Provided records below:

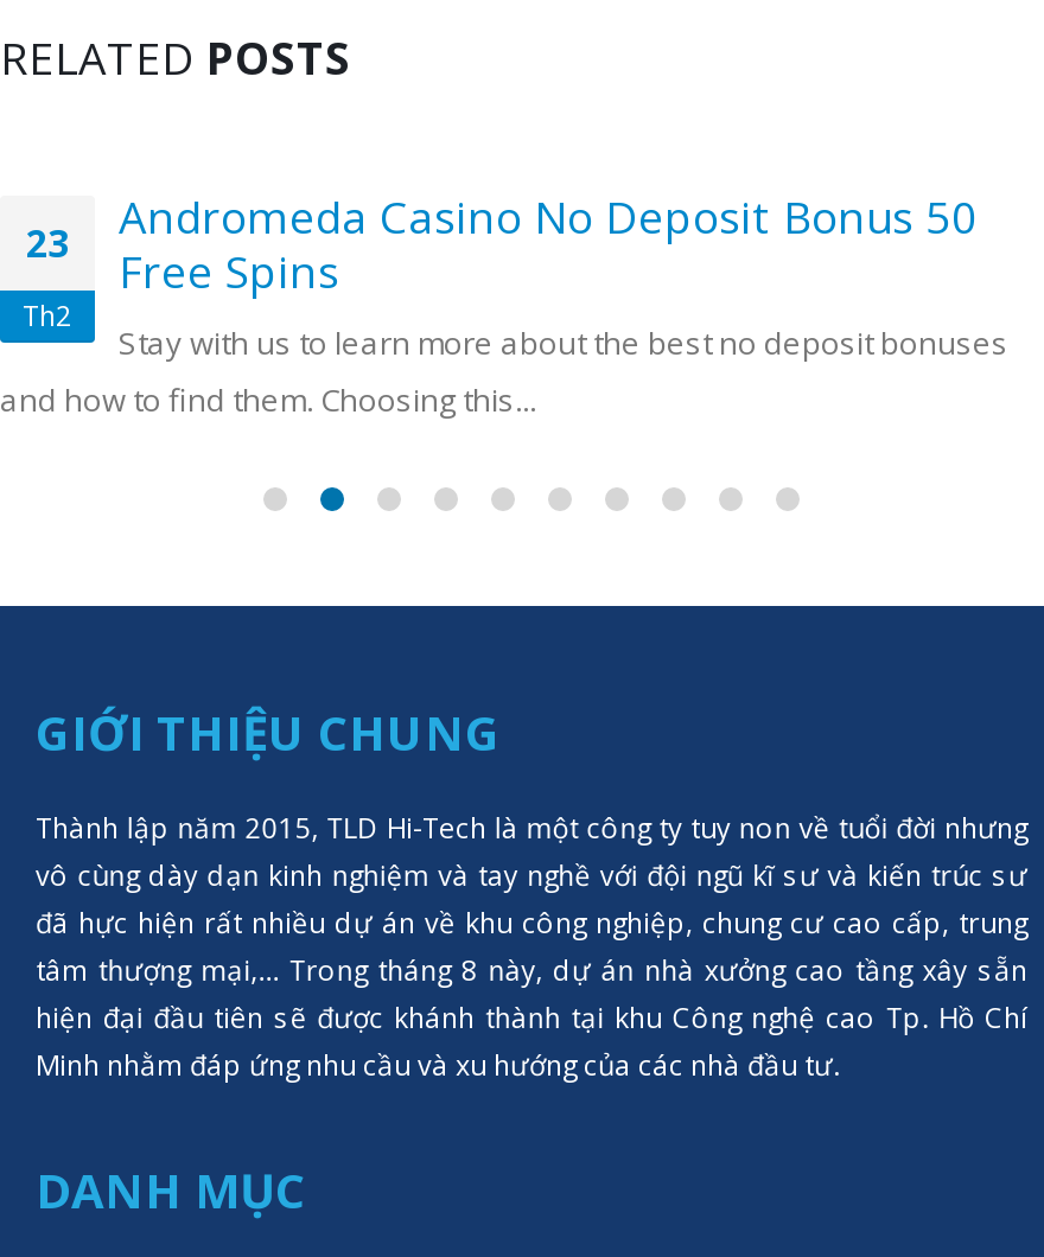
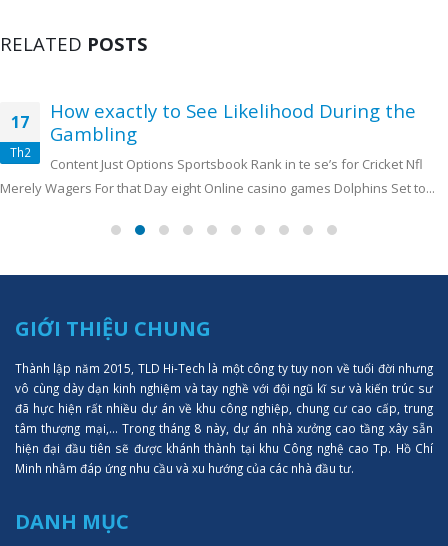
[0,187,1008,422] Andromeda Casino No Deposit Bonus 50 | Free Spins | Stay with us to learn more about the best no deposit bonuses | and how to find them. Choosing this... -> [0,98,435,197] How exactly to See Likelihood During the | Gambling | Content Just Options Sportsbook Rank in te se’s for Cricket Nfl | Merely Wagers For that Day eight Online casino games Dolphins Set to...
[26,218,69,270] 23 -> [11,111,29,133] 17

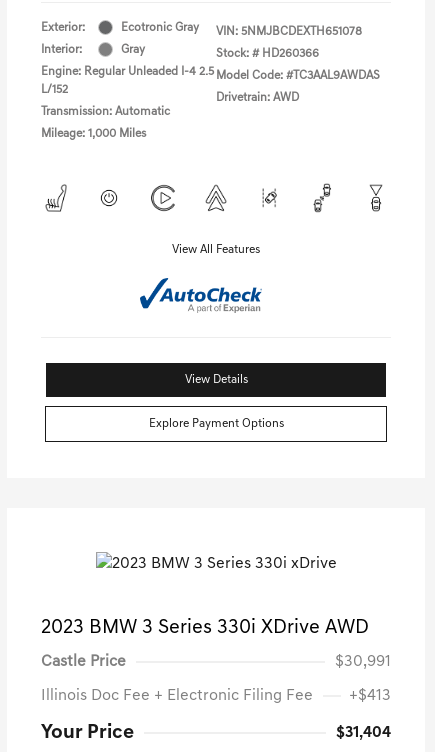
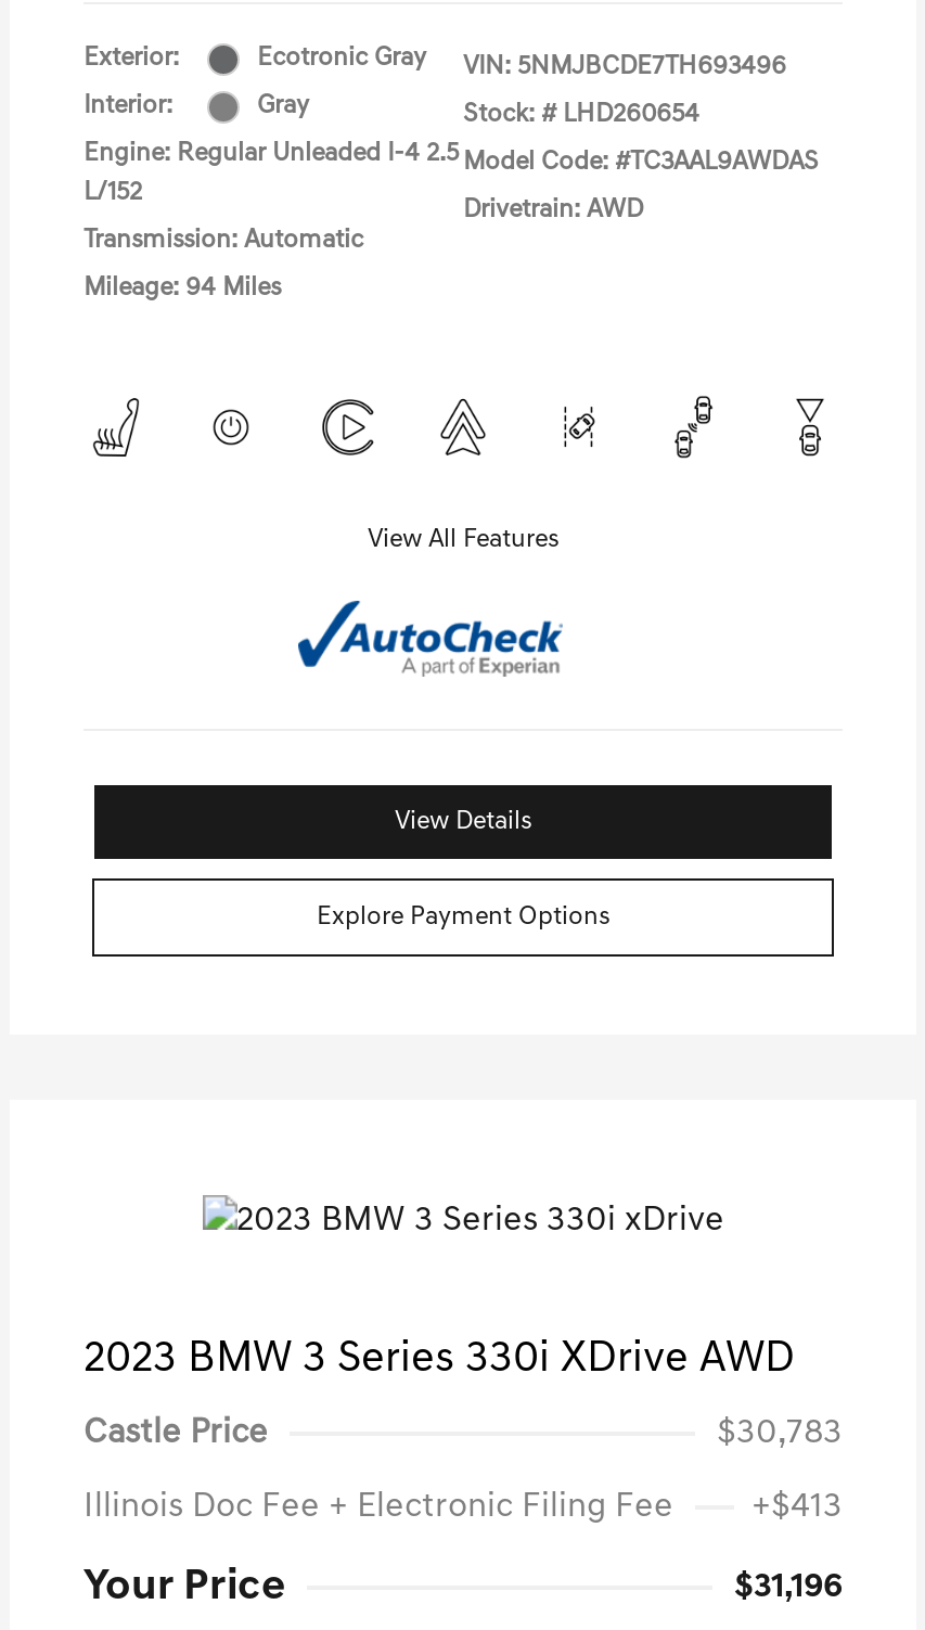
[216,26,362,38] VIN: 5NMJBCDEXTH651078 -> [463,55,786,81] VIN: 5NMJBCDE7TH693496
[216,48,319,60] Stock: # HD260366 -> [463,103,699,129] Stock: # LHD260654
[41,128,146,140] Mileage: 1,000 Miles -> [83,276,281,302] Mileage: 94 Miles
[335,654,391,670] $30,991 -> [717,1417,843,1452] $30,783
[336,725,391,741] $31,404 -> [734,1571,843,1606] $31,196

End of Provided records.

What this task involves: Once the pictures are set aside, give every line above again without alteration.

Task response:
[0,187,1008,422] Andromeda Casino No Deposit Bonus 50 | Free Spins | Stay with us to learn more about the best no deposit bonuses | and how to find them. Choosing this... -> [0,98,435,197] How exactly to See Likelihood During the | Gambling | Content Just Options Sportsbook Rank in te se’s for Cricket Nfl | Merely Wagers For that Day eight Online casino games Dolphins Set to...
[26,218,69,270] 23 -> [11,111,29,133] 17

[216,26,362,38] VIN: 5NMJBCDEXTH651078 -> [463,55,786,81] VIN: 5NMJBCDE7TH693496
[216,48,319,60] Stock: # HD260366 -> [463,103,699,129] Stock: # LHD260654
[41,128,146,140] Mileage: 1,000 Miles -> [83,276,281,302] Mileage: 94 Miles
[335,654,391,670] $30,991 -> [717,1417,843,1452] $30,783
[336,725,391,741] $31,404 -> [734,1571,843,1606] $31,196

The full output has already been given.